Description of the task ▸ Please give back, exactly as written, the lines from the line with "text: Поиск ->" to the line with "top: 204px ->" in the listing below, leaving out all pictures.

Provided records ▸

++++++++

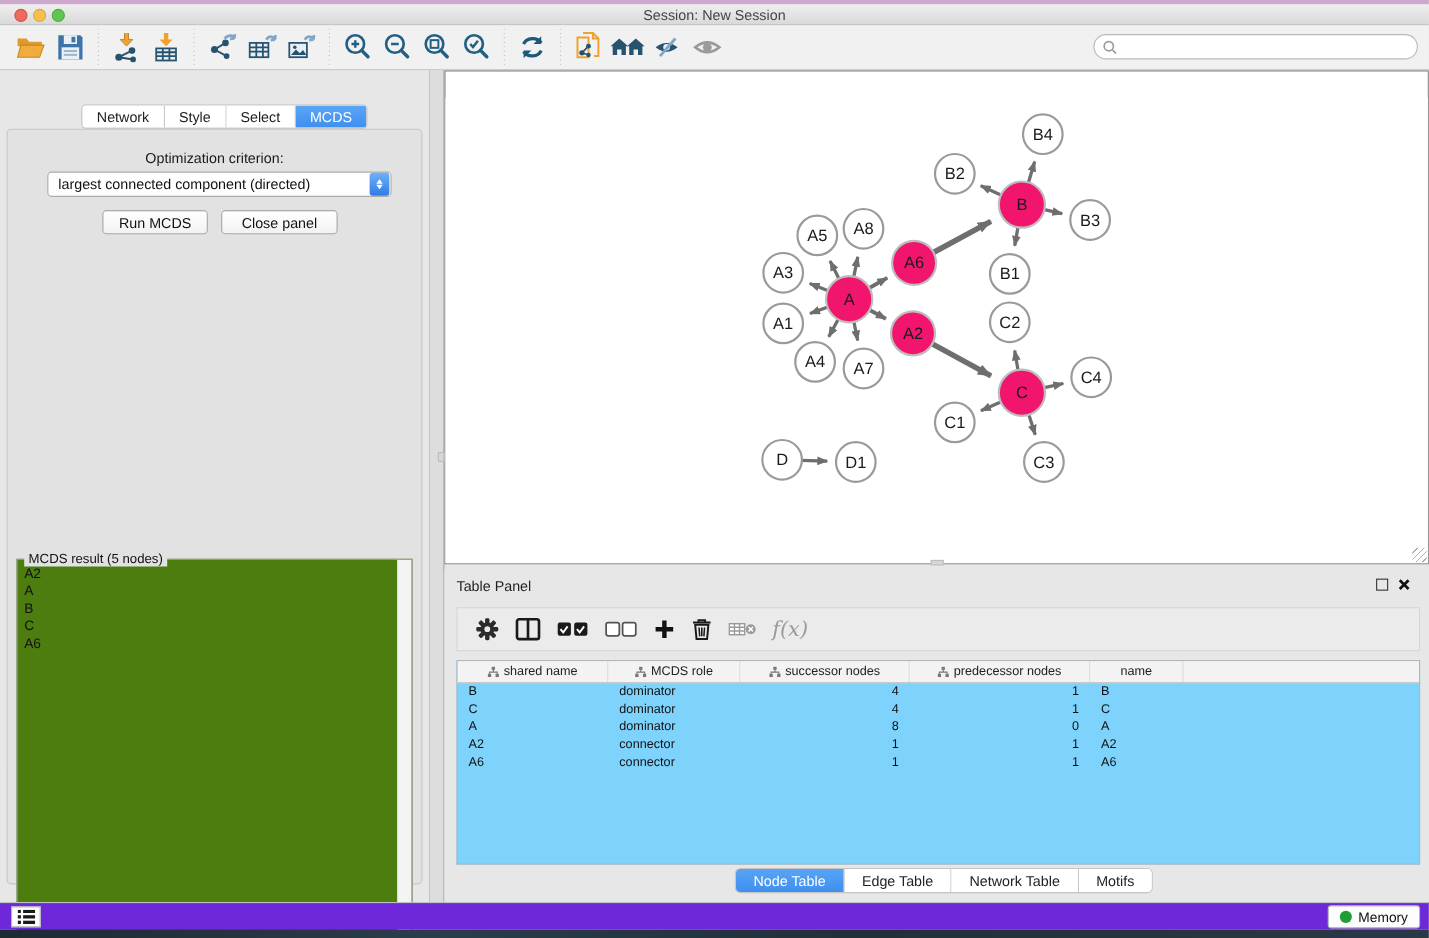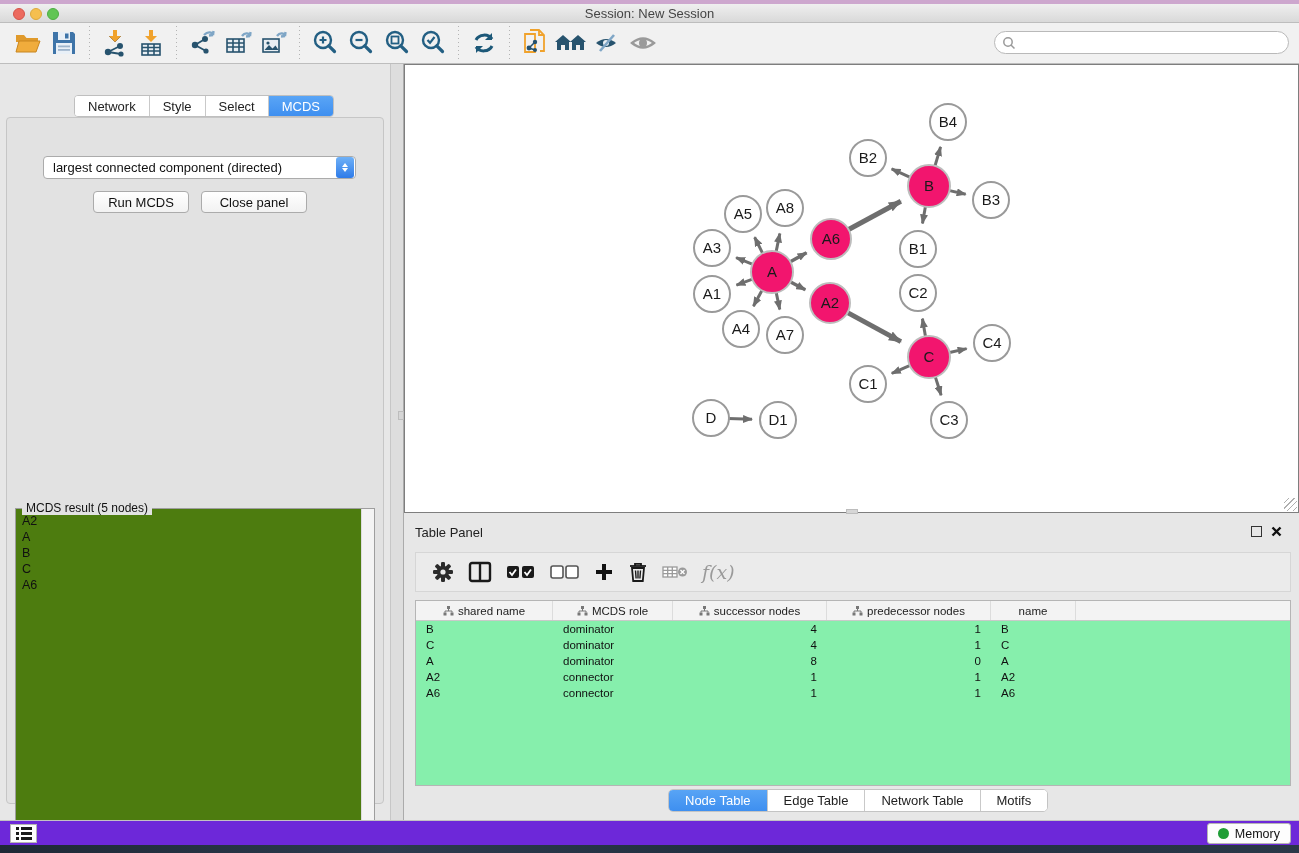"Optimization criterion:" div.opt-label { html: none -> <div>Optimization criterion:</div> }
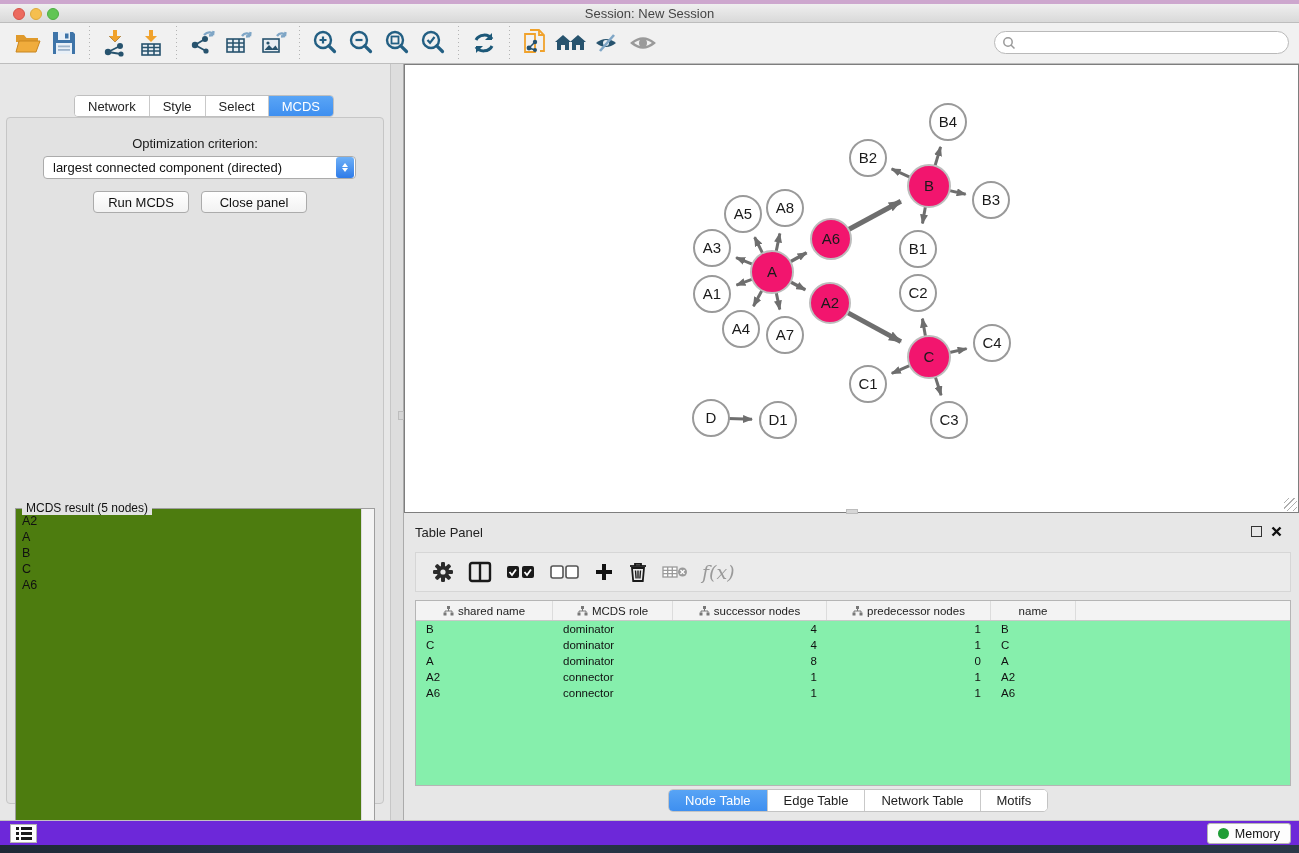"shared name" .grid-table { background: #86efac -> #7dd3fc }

++++++++

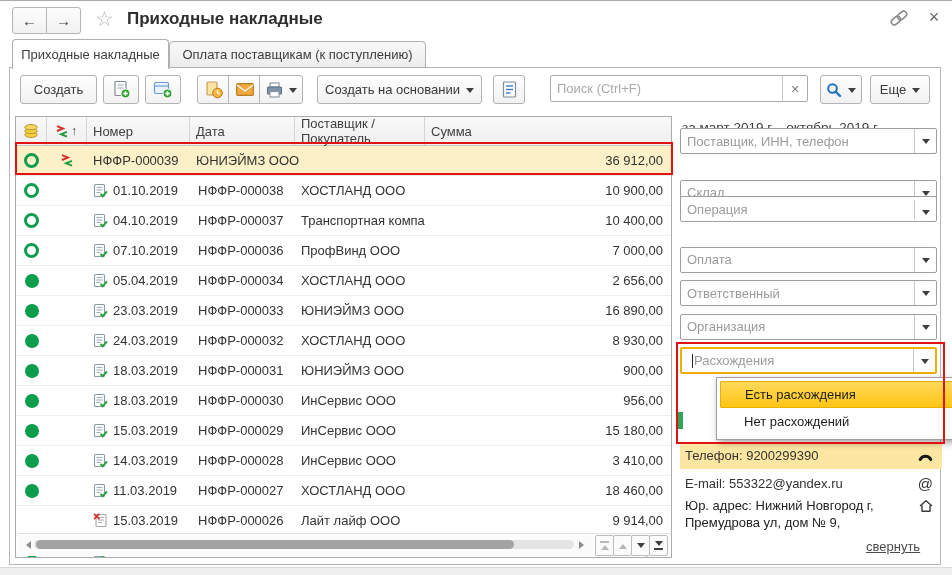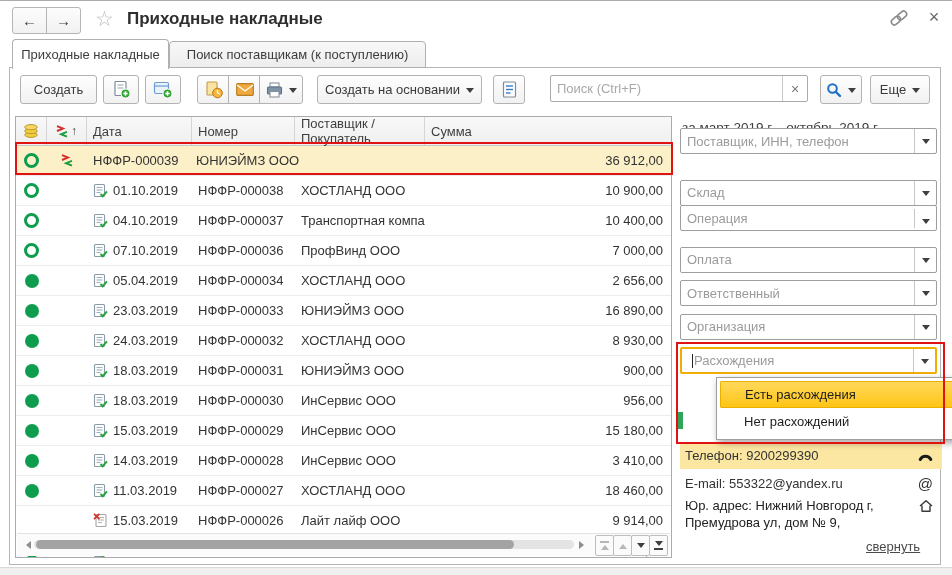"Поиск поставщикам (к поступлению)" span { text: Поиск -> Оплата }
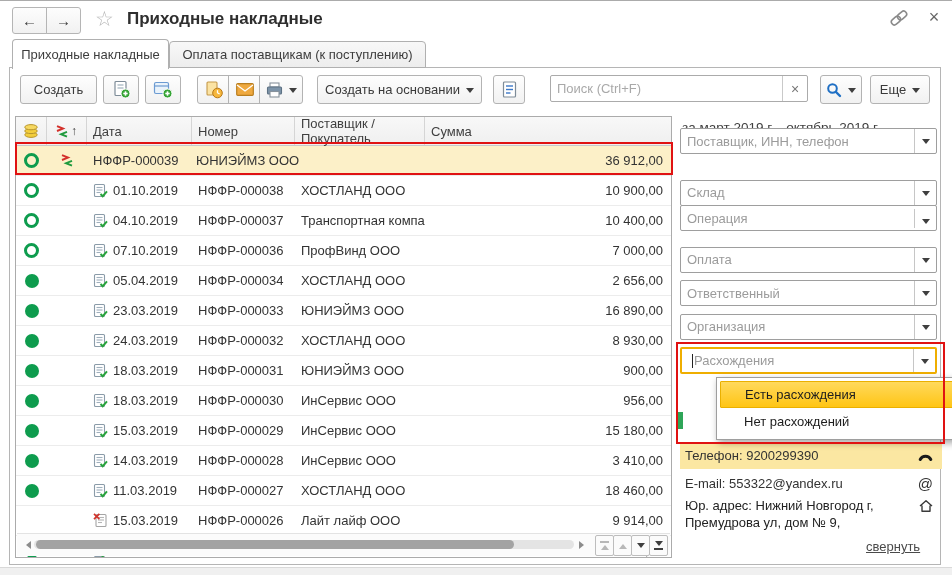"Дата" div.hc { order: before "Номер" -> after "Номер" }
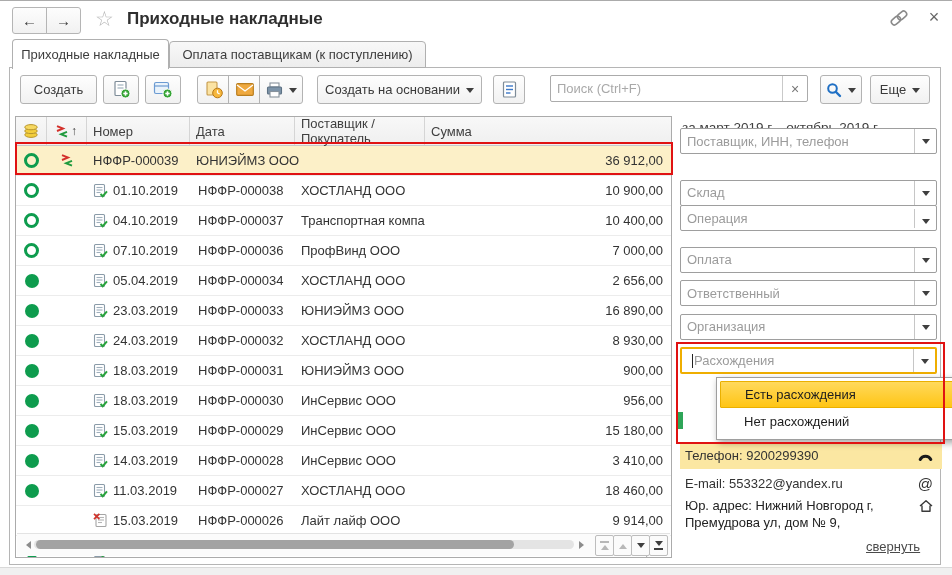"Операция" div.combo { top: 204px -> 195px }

++++++++

Exercise solution ▸
"Поиск поставщикам (к поступлению)" span { text: Поиск -> Оплата }
"Дата" div.hc { order: before "Номер" -> after "Номер" }
"Операция" div.combo { top: 204px -> 195px }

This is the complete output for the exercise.